▸ **Problem to work on**:
Keep every line in which "CloudFront" occurs and drop the rest of the data.

▸ **Data excerpts**:
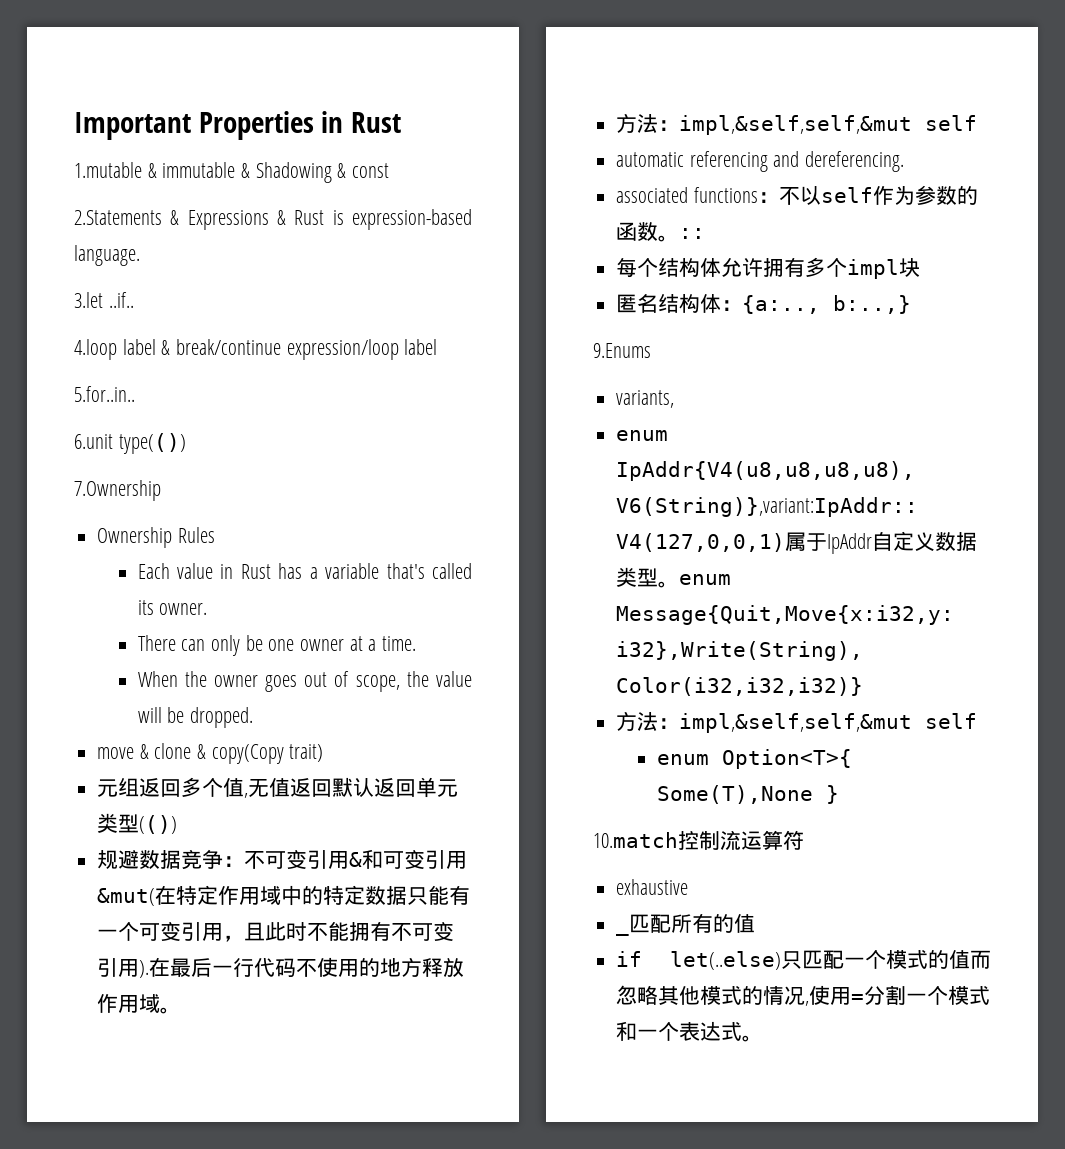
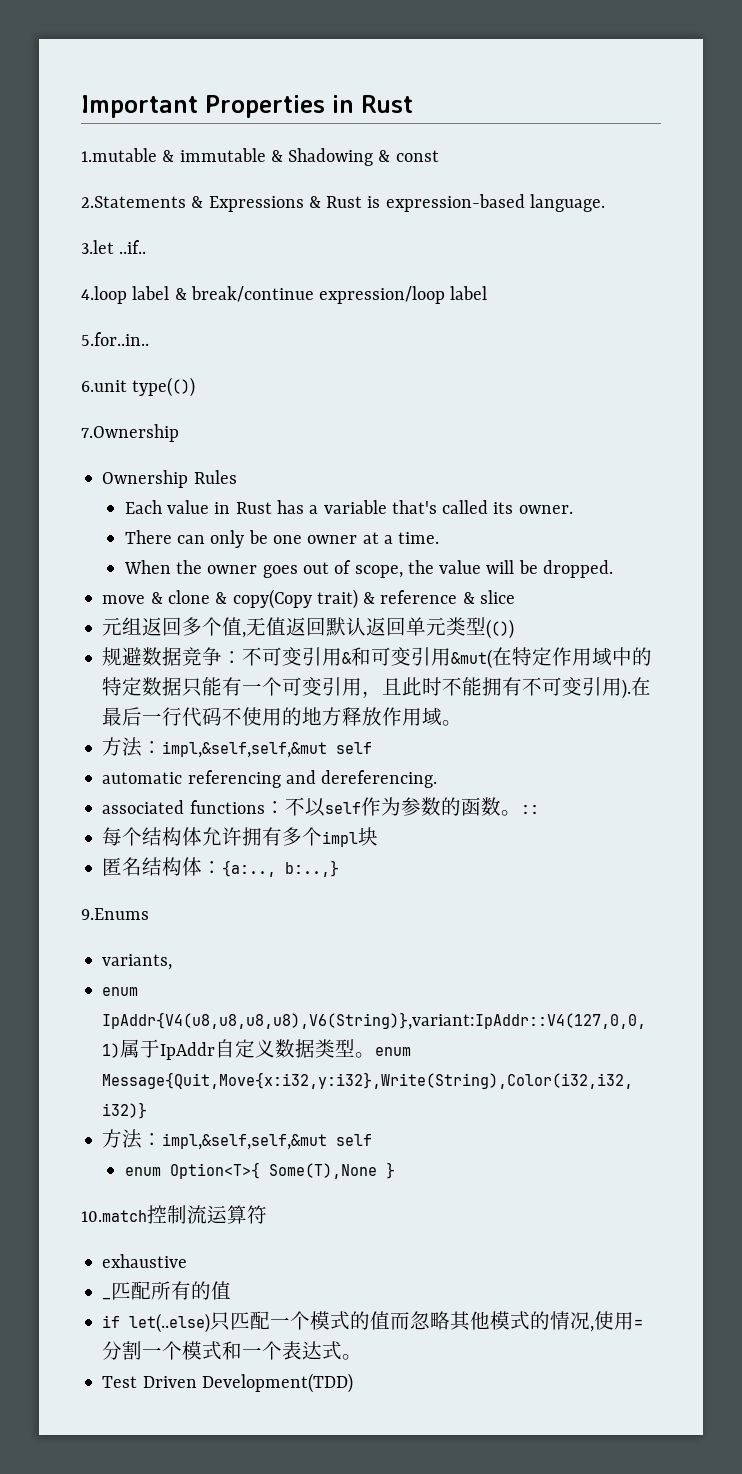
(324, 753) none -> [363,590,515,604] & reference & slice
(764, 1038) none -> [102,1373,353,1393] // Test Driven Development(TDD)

--

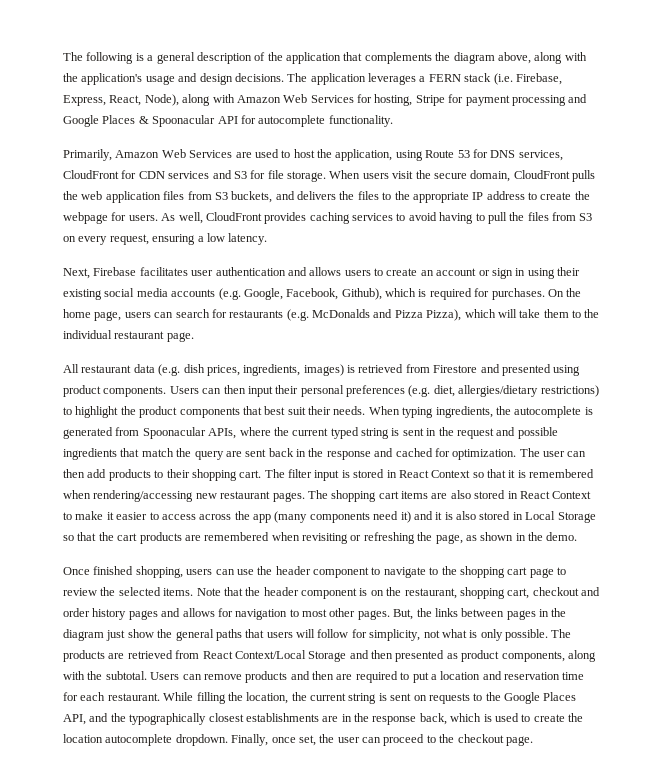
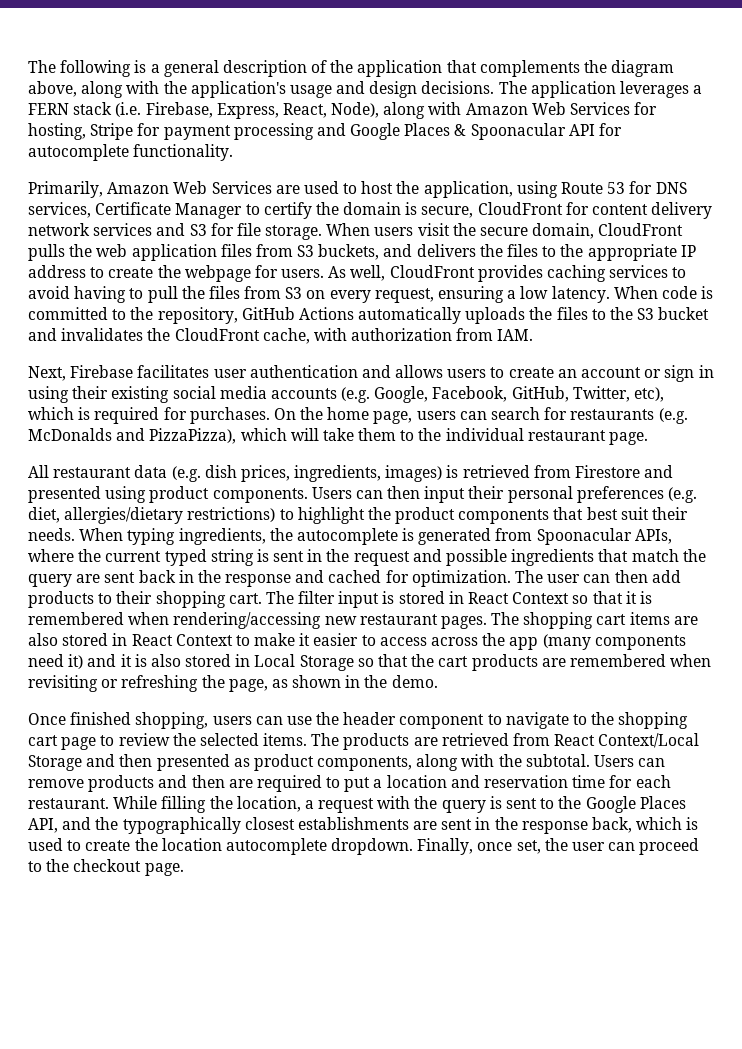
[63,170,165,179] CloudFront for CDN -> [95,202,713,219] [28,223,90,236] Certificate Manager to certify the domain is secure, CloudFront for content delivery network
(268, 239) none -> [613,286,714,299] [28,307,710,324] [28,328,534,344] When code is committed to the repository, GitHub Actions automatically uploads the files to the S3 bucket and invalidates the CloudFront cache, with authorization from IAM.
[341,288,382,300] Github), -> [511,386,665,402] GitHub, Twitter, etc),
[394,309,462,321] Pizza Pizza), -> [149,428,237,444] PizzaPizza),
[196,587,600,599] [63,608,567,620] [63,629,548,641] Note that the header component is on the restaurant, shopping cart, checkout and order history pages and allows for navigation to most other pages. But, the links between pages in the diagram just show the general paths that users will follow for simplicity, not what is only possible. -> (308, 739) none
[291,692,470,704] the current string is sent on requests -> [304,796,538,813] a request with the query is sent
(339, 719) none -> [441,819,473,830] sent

▸ **Finished exercise**:
[63,170,165,179] CloudFront for CDN -> [95,202,713,219] [28,223,90,236] Certificate Manager to certify the domain is secure, CloudFront for content delivery network
(268, 239) none -> [613,286,714,299] [28,307,710,324] [28,328,534,344] When code is committed to the repository, GitHub Actions automatically uploads the files to the S3 bucket and invalidates the CloudFront cache, with authorization from IAM.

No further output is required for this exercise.